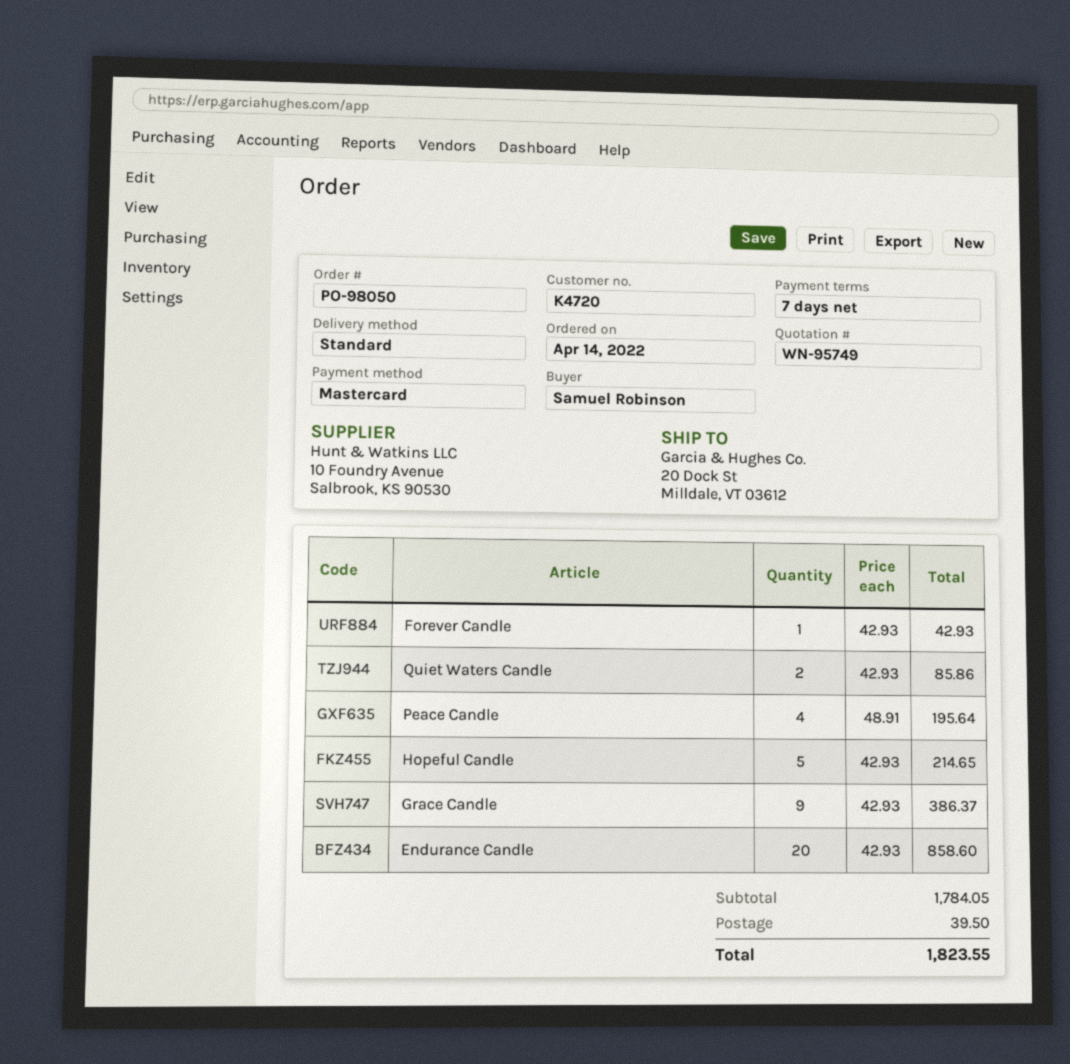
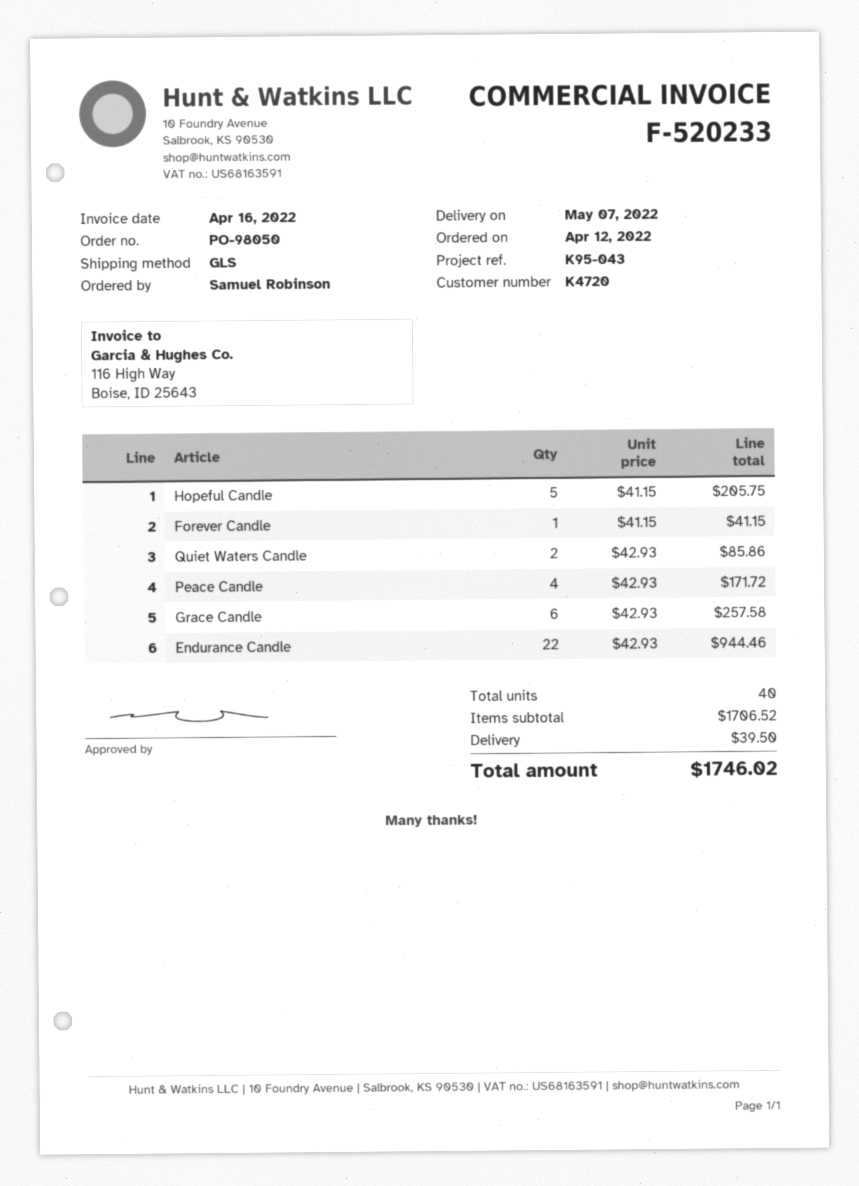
order date: 2022-04-14 -> 2022-04-12
shipping method: standard -> GLS
Forever Candle: 1 x 42.93 = 42.93 -> 1 x 41.15 = 41.15
Peace Candle: 4 x 48.91 = 195.64 -> 4 x 42.93 = 171.72
Hopeful Candle: 5 x 42.93 = 214.65 -> 5 x 41.15 = 205.75
Grace Candle: 9 x 42.93 = 386.37 -> 6 x 42.93 = 257.58
Endurance Candle: 20 x 42.93 = 858.60 -> 22 x 42.93 = 944.46
subtotal: 1784.05 -> 1706.52
total: 1823.55 -> 1746.02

▶ _Work instruction_
Copy out, word for word, the part of the entries above that begins at the line with "shipping method: standard -> GLS" and ends at the line with "Grace Candle: 9", including both.

▶ _Written answer_
shipping method: standard -> GLS
Forever Candle: 1 x 42.93 = 42.93 -> 1 x 41.15 = 41.15
Peace Candle: 4 x 48.91 = 195.64 -> 4 x 42.93 = 171.72
Hopeful Candle: 5 x 42.93 = 214.65 -> 5 x 41.15 = 205.75
Grace Candle: 9 x 42.93 = 386.37 -> 6 x 42.93 = 257.58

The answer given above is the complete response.